Ломакин дружески расхохотался и, направившись к калитке, столкнулся с каким-то странным парнем, копошащимся в сотовом.
– Смотри куда прешь!– рыкнул поэт зазевавшемуся человеку. Тот от страха или возмущения не смог вымолвить ни слова, а только во все глаза пялился на Ломакина. Михаил громко выругался, кляня всяких лохов, заполонивших мир, а затем в два шага догнал Дениса и его собаку.
– Я люблю ее, – высокопарно начал Ломакин без предисловий, лишь только Герда рванула по аллейке. – И собирался вернуться.
– Ты когда-нибудь поездом ездил? – пробурчал Цесаркин. – На вокзале бывал?
– Ты это о чем? – не понял Ломакин.
– Твой поезд простоял на перроне несколько лет, – принялся объяснять Денис. – А ты равнодушно проходил мимо, заглядывал в окна. А вот когда состав тронулся и уже почти отошел от перрона, тебе пришло в голову запрыгнуть в последний вагон. Только поезд вдруг набрал скорость и из доходяги-пассажирского превратился в «Сапсан». Двери закрылись автоматически.
– Я тебя понял, – пробурчал недовольно Ломакин.

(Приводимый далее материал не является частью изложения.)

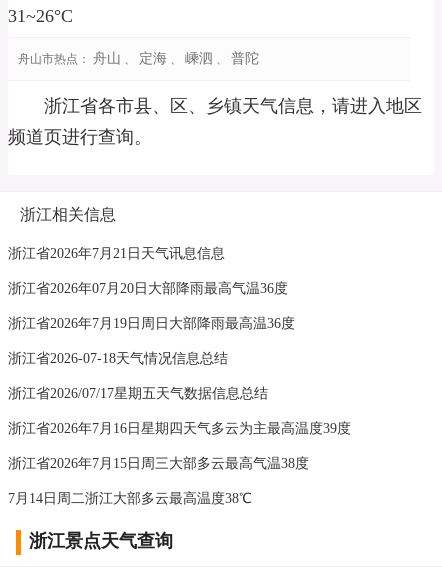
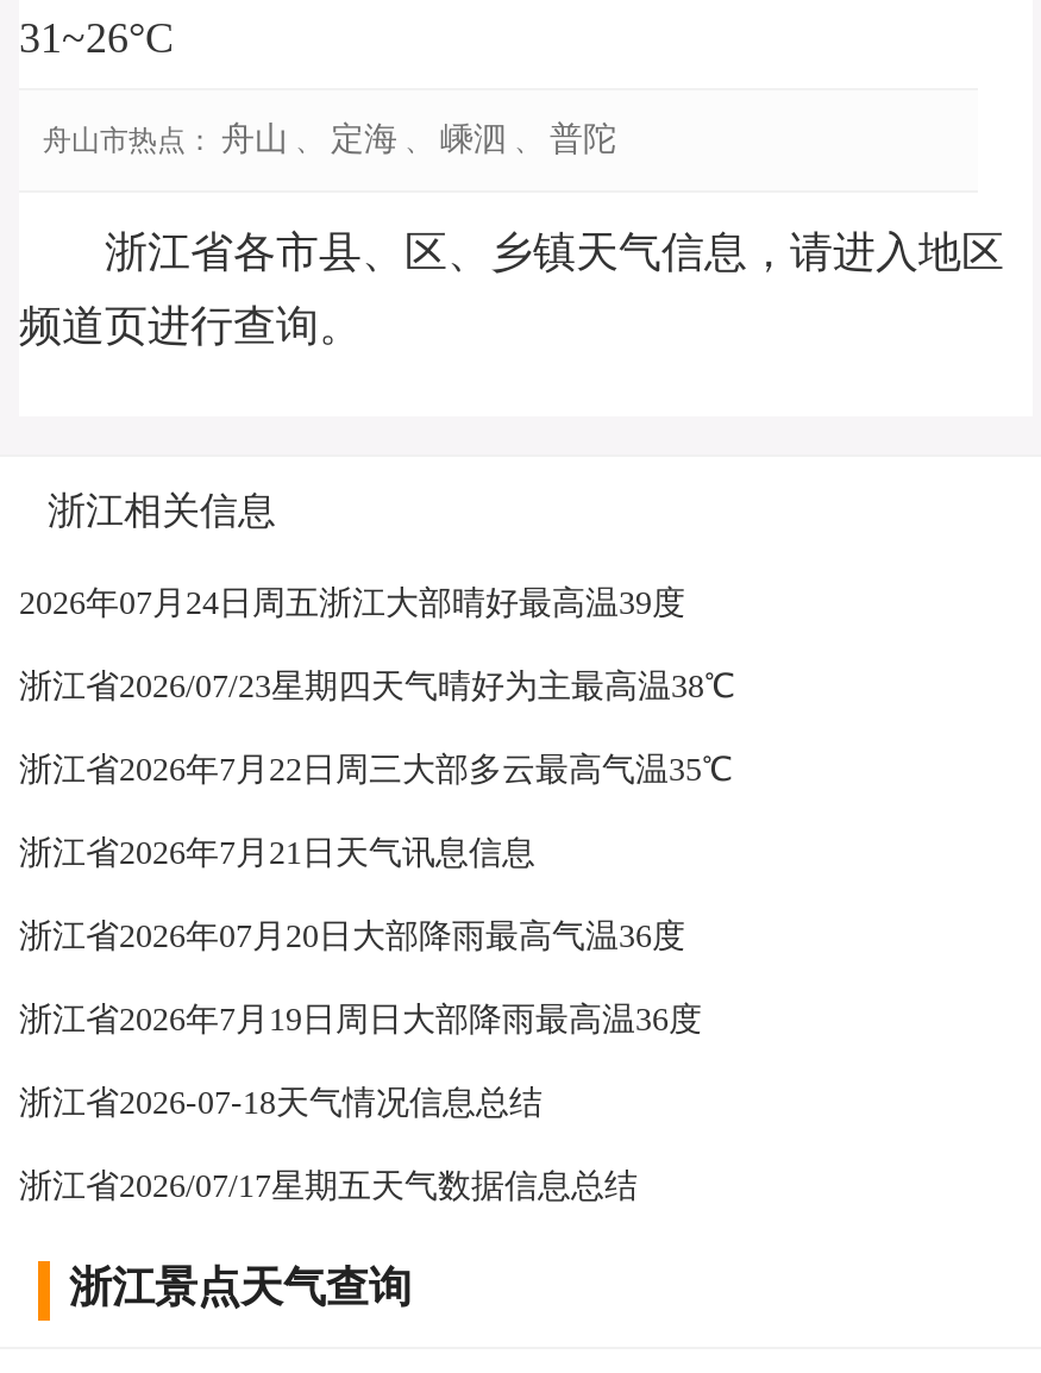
none -> [19,585,735,788] 2026年07月24日周五浙江大部晴好最高温39度 | 浙江省2026/07/23星期四天气晴好为主最高温38℃ | 浙江省2026年7月22日周三大部多云最高气温35℃
moved [8,246,295,401] -> [19,835,702,1204]: 浙江省2026年7月21日天气讯息信息 | 浙江省2026年07月20日大部降雨最高气温36度 | 浙江省2026年7月19日周日大部降雨最高温36度 | 浙江省2026-07-18天气情况信息总结 | 浙江省2026/07/17星期五天气数据信息总结
[8,421,351,506] 浙江省2026年7月16日星期四天气多云为主最高温度39度 | 浙江省2026年7月15日周三大部多云最高气温38度 | 7月14日周二浙江大部多云最高温度38℃ -> none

– А сам чего сопли жевал? – негодующе бросил Цесаркин. – Такую женщину упустил.
– Мне всегда казалось, что Нина примет меня любого. Вот сделает Томка меня знаменитым, и я шмыг обратно к своей Тарантульке.
– Да, теперь ты мега популярен, но за все нужно платить. А Нина теперь моя. Заруби себе на носу, или где захочешь.
Ломакин хмыкнул неопределенно, а потом заявил сердито:
– Только если узнаю, что вы с братцем спектакль специально устроили, чтобы Нинку этой квартиры лишить, лично прибью.
– Брат отрицает свою причастность к погромам, – холодно пресек дальнейшие угрозы Денис. Нужно думать, кому Нина могла так насолить...
– Да только твои родственники остаются. Больше некому. Нина мухи не обидит.
– Мои тоже отпадают. Нет у них ни денег, ни возможностей творить такой беспредел.
– Подумаешь, – осклабился Ломакин. – Делов-то шпану нанять!
– Тебе виднее, – рыкнул Денис и, зло оглядев собеседника, добавил: – А если погромы твоих рук дело, пеняй на себя. Никакой Белоусов не поможет, братва тем более.